Except it is a bad question. It’s a bad question because it presupposes that empirical reality is enough to assuage millions’ of women’s fears and insecurities. Seriously, when has empirical reality ever convinced anyone of anything? Facts and figures matter very, very little to most people.
So… what do I want? Just one thing really. I want women not to have to go their entire lives in some cases thinking they are ugly and unlovable.
In order for that to happen, we cannot continue to bombard girls and women with unrealistic images of female beauty. Why do we all accept this fiction if it’s apparently not even what most men want? Why is the perpetuation of this insane fantasy acceptable to us?
Imagine if, say, ads for restaurants showed really gross-looking and unappetizing food. Would we all accept it because we knew that when we actually go the restaurant, the food would look great and taste good? What if car ads showed old, beat up, rusty cars but when you get to the dealership you’d see that they were all shiny and new? What if ads for airlines only showed the planes crashing? I realize some of these examples are not extremely apt, but I think you see where I’m going with this. The point is, why do we accept such a gross inversion of reality as it pertains to female beauty; an inversion we would be unlikely to tolerate anywhere else?
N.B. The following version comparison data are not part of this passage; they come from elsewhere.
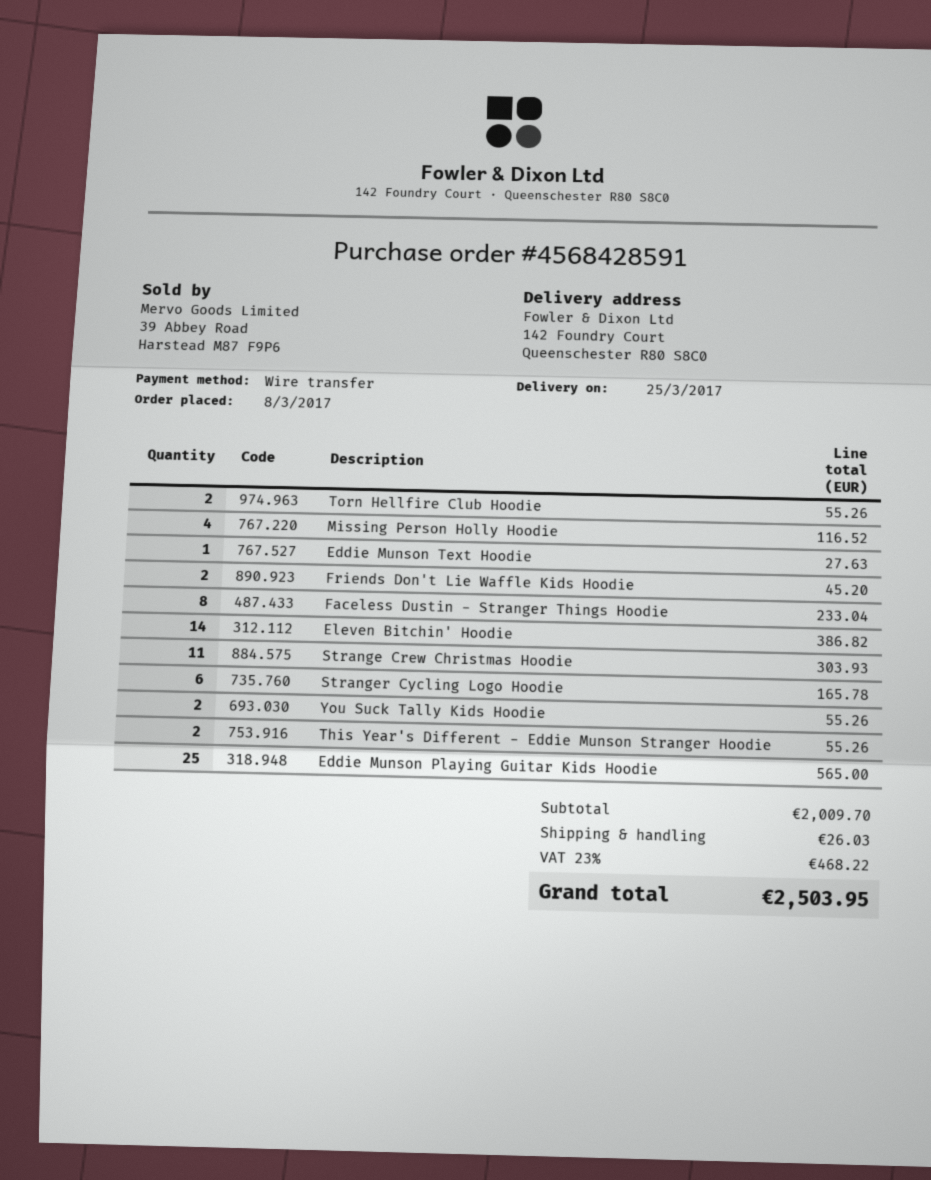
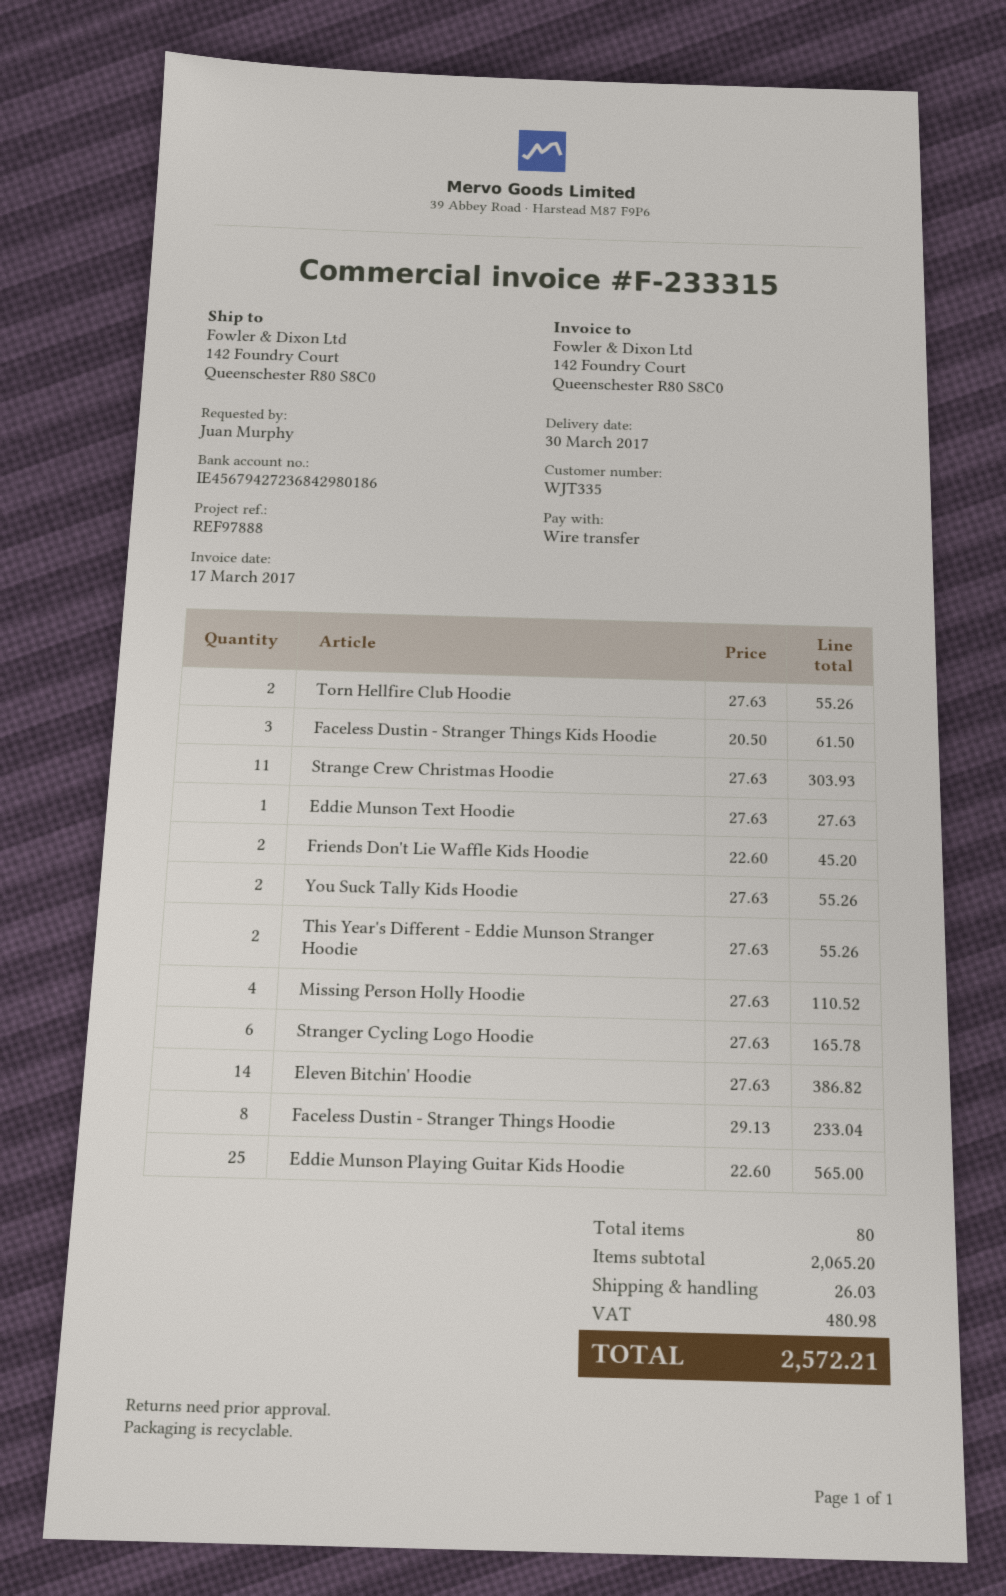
delivery date: 2017-03-25 -> 2017-03-30
Missing Person Holly Hoodie: 4 for 116.52 -> 4 for 110.52
Faceless Dustin - Stranger Things Kids Hoodie: none -> 3 for 61.50
subtotal: 2009.70 -> 2065.20
tax: 468.22 -> 480.98
total: 2503.95 -> 2572.21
Think about this for a moment. To draw a parallel, African-Americans, Asians, gay people, people with disabilities and many other groups represent minorities of Americans. And yet there is often a persistent and admirable effort to secure representation for them in TV shows, movies, ads, etc. The reason many people would probably cite is that it would be nice if what we see on TV or in the theater more closely reflected the reality of our day to day lives. There is a social good in that, most people would probably say. Also, they would say, if we see more images of minority groups, we might come to see them as less different, less “other” and perhaps become more tolerant if we are not already.
It all sounds very nice, right? Well, here’s the deal: a realistic portrayal of the female body is no different. It is the reality, but the media images we see rarely reflect it.
I hope you feel just as strongly as I do. If not, read this.
Now it’s your turn. What do you think needs to happen for this sad state of affairs to change? Is it changing already? What can the average person do to help?
I’m sure (or I hope) there are some organizations already doing this work. If you know of any good ones, post their info here.